決戦 1
サティス・ロバート・キャンベルは正教会の大聖堂の地下で静かな笑みを浮かべていた。
「全く、ロドリゲスが余計なことをしなければ間違いなく王政は崩れ、この正教会が全ての頂点に立てたのに……だが、まあいいだろう。王宮を破壊し貴族どもが慌てふためいている内にこの大聖堂に魔王が復活する」
隣に立つアベル・ジェームズ・ベイリーは厳かに跪き
「漸くでございますね。我々の永遠なる栄光がすぐそこに」
と告げた。
「それで、王宮の方は」
サティス・ロバート・キャンベルは頷くと大聖堂の真下の地下空間に描いた魔王の召喚魔法陣を前に唇を開いた。
「我が娘のフィオレンティーナが魔法陣を発動させるために行っておる。アレが生まれた時はまさか聖魔力を持っていたとは思わなかったが反対にそれが良かったようだ。アレも役目が終わったらこの魔王召喚の起点として役に立ってもらう」
そう言って彼らを取り巻くように集まる正教会の会員と魔力注入の為に集められた子供たちが黒魔法陣を描かれながら立っていた。
子供たちの多くは泣きながら震えていた。
まさに地獄絵図であった。
つまりは、後手になっているという事でございました。
私、ナナリ・ブラウンはラピスお嬢さまたちと一緒にその危機的状況をアレキサンダー第二王子の通信石からの連絡で知り、大急ぎで準備を整えて王宮へと向かいました。

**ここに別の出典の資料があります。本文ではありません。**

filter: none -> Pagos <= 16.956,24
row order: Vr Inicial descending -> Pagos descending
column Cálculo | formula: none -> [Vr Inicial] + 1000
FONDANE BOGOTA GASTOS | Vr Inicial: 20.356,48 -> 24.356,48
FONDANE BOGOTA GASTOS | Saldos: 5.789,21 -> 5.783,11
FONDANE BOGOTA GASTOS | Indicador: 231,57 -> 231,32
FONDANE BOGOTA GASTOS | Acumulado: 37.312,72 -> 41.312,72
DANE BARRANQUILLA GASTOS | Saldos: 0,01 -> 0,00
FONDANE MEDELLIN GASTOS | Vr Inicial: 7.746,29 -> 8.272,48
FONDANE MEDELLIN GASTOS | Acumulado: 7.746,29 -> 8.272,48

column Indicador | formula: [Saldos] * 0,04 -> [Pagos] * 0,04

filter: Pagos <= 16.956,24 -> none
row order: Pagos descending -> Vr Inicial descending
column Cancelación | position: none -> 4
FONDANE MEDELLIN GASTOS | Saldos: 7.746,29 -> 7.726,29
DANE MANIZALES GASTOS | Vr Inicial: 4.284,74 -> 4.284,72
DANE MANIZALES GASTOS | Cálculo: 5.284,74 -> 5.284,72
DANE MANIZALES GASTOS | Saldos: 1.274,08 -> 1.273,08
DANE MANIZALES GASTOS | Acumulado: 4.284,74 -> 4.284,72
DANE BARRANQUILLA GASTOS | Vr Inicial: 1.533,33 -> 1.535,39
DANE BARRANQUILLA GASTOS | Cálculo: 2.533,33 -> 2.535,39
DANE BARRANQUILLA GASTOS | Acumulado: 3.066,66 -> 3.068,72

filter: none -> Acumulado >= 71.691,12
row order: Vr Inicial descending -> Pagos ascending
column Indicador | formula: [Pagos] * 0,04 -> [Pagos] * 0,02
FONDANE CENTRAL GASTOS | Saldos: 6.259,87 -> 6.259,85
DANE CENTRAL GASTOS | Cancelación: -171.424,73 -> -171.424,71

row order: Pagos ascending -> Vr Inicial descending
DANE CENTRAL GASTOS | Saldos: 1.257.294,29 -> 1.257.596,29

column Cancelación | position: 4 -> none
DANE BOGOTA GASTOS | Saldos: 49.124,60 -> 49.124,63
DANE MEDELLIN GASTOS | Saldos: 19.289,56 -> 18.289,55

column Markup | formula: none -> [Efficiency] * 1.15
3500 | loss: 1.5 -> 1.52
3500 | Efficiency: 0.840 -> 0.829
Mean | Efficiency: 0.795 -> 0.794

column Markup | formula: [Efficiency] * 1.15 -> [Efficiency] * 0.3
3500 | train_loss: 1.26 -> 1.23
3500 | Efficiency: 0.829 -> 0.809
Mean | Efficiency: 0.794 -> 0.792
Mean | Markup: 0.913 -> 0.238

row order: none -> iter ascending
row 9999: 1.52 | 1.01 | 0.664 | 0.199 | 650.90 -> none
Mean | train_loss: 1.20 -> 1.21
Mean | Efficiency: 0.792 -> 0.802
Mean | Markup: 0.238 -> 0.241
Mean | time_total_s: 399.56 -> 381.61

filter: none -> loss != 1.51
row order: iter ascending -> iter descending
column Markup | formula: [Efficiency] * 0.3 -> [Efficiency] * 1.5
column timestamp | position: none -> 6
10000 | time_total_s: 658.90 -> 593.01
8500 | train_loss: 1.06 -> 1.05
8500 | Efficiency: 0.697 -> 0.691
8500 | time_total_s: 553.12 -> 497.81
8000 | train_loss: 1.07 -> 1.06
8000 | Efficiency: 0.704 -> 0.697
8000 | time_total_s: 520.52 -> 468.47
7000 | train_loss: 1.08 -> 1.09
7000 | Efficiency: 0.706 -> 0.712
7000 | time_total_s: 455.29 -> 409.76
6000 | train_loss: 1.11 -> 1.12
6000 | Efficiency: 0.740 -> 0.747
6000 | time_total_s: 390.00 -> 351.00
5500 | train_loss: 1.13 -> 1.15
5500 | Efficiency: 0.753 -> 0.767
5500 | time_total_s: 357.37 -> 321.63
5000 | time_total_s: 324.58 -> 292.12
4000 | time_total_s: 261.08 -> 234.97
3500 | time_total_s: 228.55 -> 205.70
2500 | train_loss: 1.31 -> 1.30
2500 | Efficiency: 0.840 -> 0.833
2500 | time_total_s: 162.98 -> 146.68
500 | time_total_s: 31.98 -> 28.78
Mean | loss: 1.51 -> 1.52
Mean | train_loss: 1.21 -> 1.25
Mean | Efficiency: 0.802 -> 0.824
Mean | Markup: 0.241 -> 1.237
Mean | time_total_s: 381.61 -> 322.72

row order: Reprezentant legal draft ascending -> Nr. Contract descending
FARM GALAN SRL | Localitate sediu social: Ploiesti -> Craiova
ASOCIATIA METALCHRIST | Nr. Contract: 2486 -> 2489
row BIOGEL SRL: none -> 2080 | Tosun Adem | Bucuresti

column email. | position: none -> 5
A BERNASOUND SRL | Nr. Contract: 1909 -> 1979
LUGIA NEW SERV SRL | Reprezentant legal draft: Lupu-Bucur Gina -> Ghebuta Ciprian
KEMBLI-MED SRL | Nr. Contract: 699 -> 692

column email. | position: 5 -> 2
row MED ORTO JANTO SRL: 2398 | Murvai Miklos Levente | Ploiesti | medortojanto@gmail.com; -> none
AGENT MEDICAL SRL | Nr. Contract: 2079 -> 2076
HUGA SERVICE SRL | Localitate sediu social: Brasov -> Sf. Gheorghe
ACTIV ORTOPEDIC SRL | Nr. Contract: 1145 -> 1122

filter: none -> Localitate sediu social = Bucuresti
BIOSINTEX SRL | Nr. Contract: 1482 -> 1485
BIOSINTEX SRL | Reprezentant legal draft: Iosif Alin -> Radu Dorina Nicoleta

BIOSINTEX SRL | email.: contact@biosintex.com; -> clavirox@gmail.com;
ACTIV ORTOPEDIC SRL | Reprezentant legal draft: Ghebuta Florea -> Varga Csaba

チャール・アンダーソン隊とラピスお嬢さまとメアリ・ネーベルトさまと馬車で急行でございます。
ラピスお嬢さまは両手を組み合わせ
「間に合え。今度こそ、間に合ってくれ」
と祈っております。
私はそっとお嬢さまの手を掴みました。
「大丈夫でございます。絶対に間に合います」
それにお嬢さまは笑みを浮かべると
「ナナリ、そうだな。絶対に子供たちも王宮も助けてみせる」
と仰いました。
メアリ・ネーベルトさまは何時になく厳しい表情でラピスお嬢さまを見られ
「ラピス様、正直に言ってお嬢さまの現在のお力では対処できないかも知れません。ですが、お嬢さまのお力は本来は底が見えないほどのモノでございました」
そう仰られ
「この魔法陣はわが師である大魔導士ローランからいただいたモノでございます。これを利用すれば黒魔法を破壊することが出来ます。但し、かなりの聖魔力を必要とするので使えるのは一度だけだと思います」
と魔法陣を描いた紙を渡されました。
「下手をすればラピスさまのお命に関わりますからご注意ください」
そう魔法陣を発動させるには魔力が必要でございます。そして、その魔力を放出し過ぎた場合に意識不明、下手をすれば死に至ってしまうのでございます。
ラピスお嬢さまは微笑み
「わかった、メアリ・ネーベルト先生。感謝する」
と紙を受け取り胸元へと仕舞われました。
そして、視線の先の王都の中心では黒い霧が城を覆い人々が門から逃げようとワラワラとあふれ出しておりました。